### PROBLEM DETAILS
All of the listing, from first line to last, should be output exactly; the pictures stay out.

### DATASET RECORDS
----------

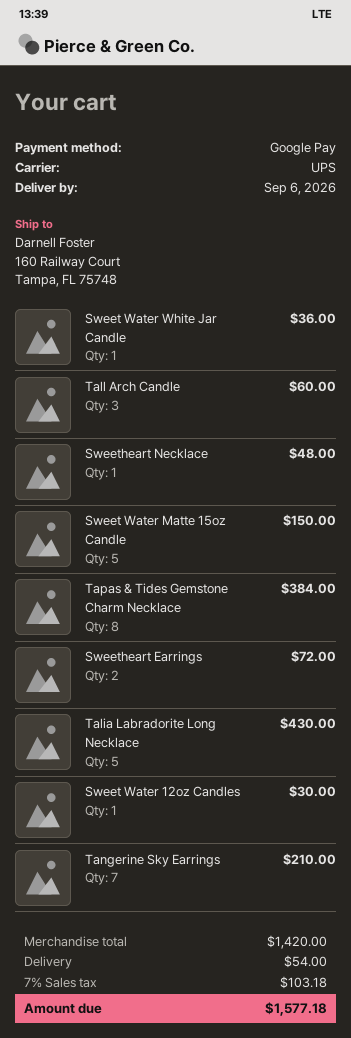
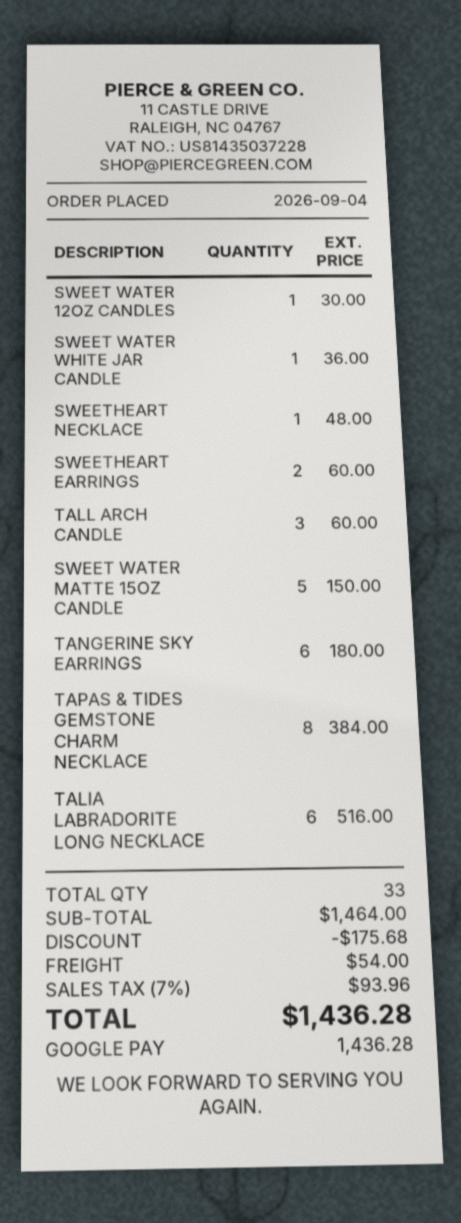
Sweetheart Earrings: 2 for 72.00 -> 2 for 60.00
Talia Labradorite Long Necklace: 5 for 430.00 -> 6 for 516.00
Tangerine Sky Earrings: 7 for 210.00 -> 6 for 180.00
subtotal: 1420.00 -> 1464.00
discount: none -> 175.68
tax: 7% = 103.18 -> 7% = 93.96
total: 1577.18 -> 1436.28

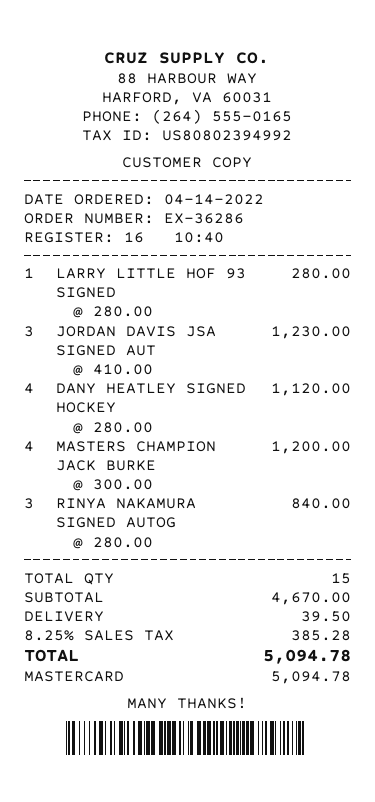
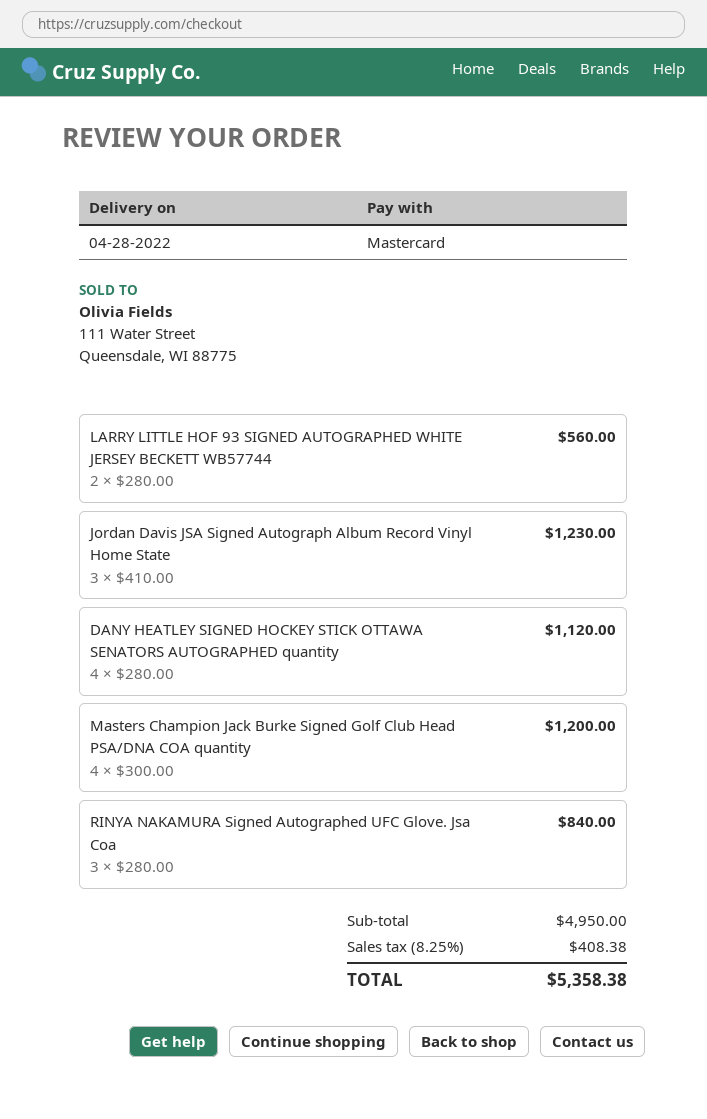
LARRY LITTLE HOF 93 SIGNED: 1 x 280.00 = 280.00 -> 2 x 280.00 = 560.00
subtotal: 4670.00 -> 4950.00
shipping: 39.50 -> none
tax: 8.25% = 385.28 -> 8.25% = 408.38
total: 5094.78 -> 5358.38

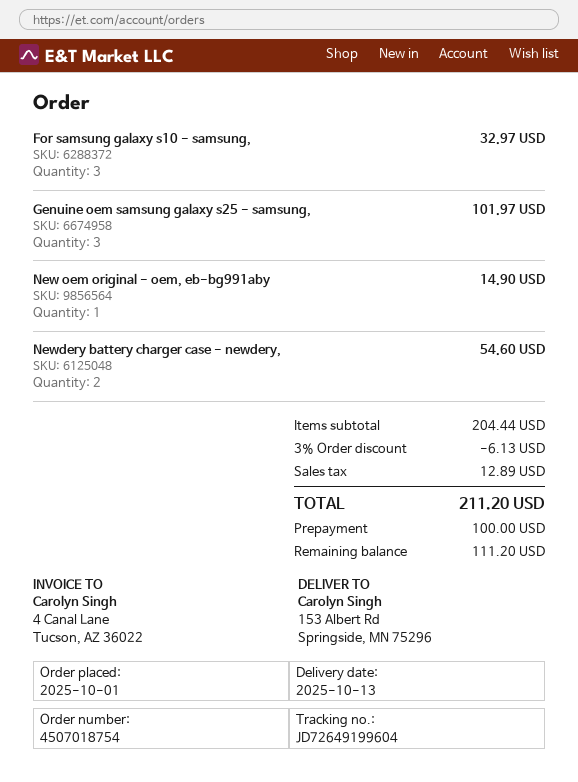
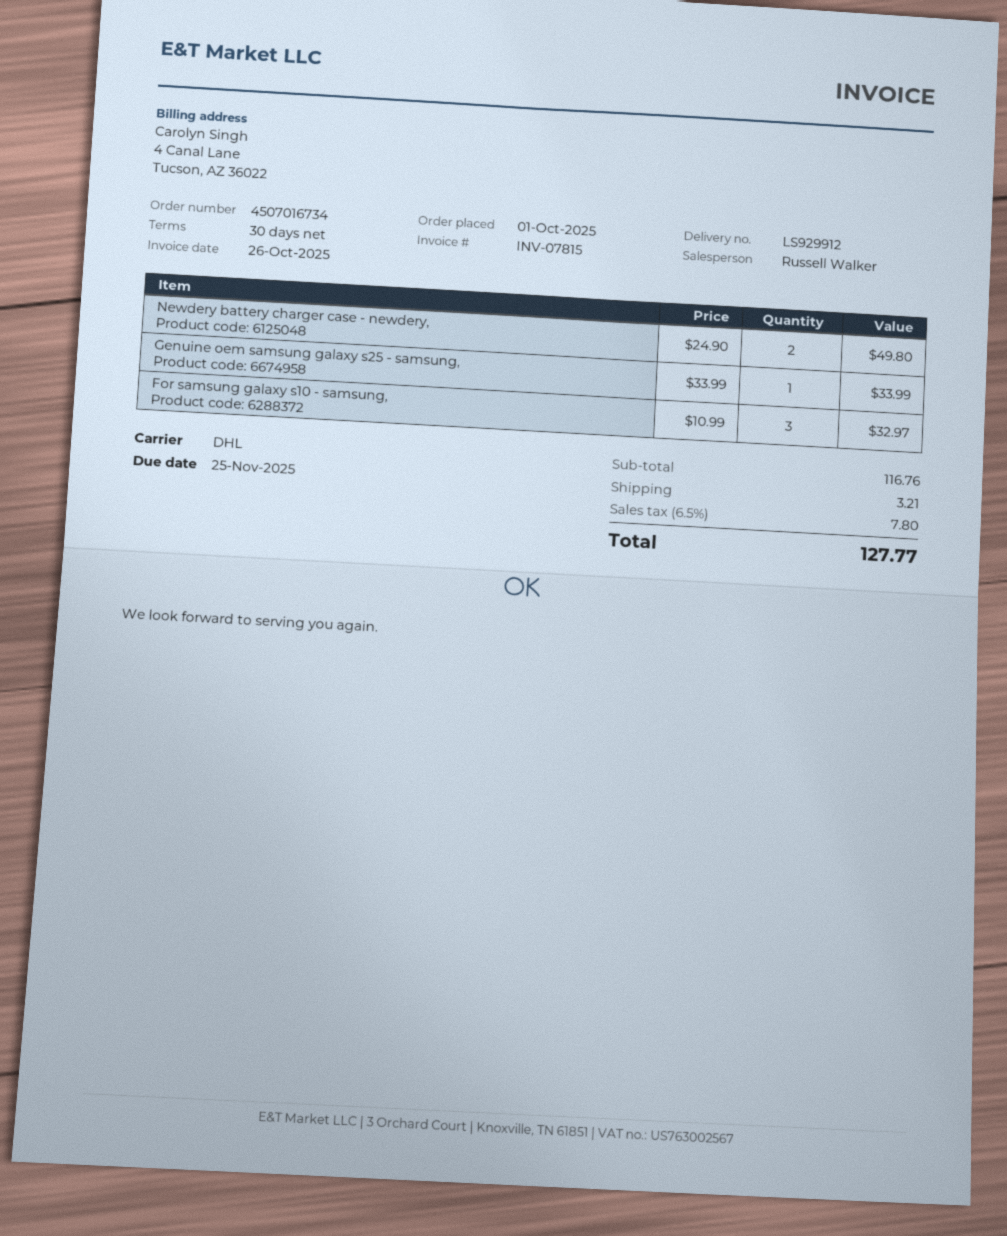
order number: 4507018754 -> 4507016734
Genuine oem samsung galaxy s25 - samsung,: 3 for 101.97 -> 1 for 33.99
New oem original - oem, eb-bg991aby: 1 for 14.90 -> none
Newdery battery charger case - newdery,: 2 for 54.60 -> 2 for 49.80
subtotal: 204.44 -> 116.76
discount: 3% = 6.13 -> none
shipping: none -> 3.21
tax: 12.89 -> 7.80
total: 211.20 -> 127.77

----------

### YOUR SOLUTION
Sweetheart Earrings: 2 for 72.00 -> 2 for 60.00
Talia Labradorite Long Necklace: 5 for 430.00 -> 6 for 516.00
Tangerine Sky Earrings: 7 for 210.00 -> 6 for 180.00
subtotal: 1420.00 -> 1464.00
discount: none -> 175.68
tax: 7% = 103.18 -> 7% = 93.96
total: 1577.18 -> 1436.28

LARRY LITTLE HOF 93 SIGNED: 1 x 280.00 = 280.00 -> 2 x 280.00 = 560.00
subtotal: 4670.00 -> 4950.00
shipping: 39.50 -> none
tax: 8.25% = 385.28 -> 8.25% = 408.38
total: 5094.78 -> 5358.38

order number: 4507018754 -> 4507016734
Genuine oem samsung galaxy s25 - samsung,: 3 for 101.97 -> 1 for 33.99
New oem original - oem, eb-bg991aby: 1 for 14.90 -> none
Newdery battery charger case - newdery,: 2 for 54.60 -> 2 for 49.80
subtotal: 204.44 -> 116.76
discount: 3% = 6.13 -> none
shipping: none -> 3.21
tax: 12.89 -> 7.80
total: 211.20 -> 127.77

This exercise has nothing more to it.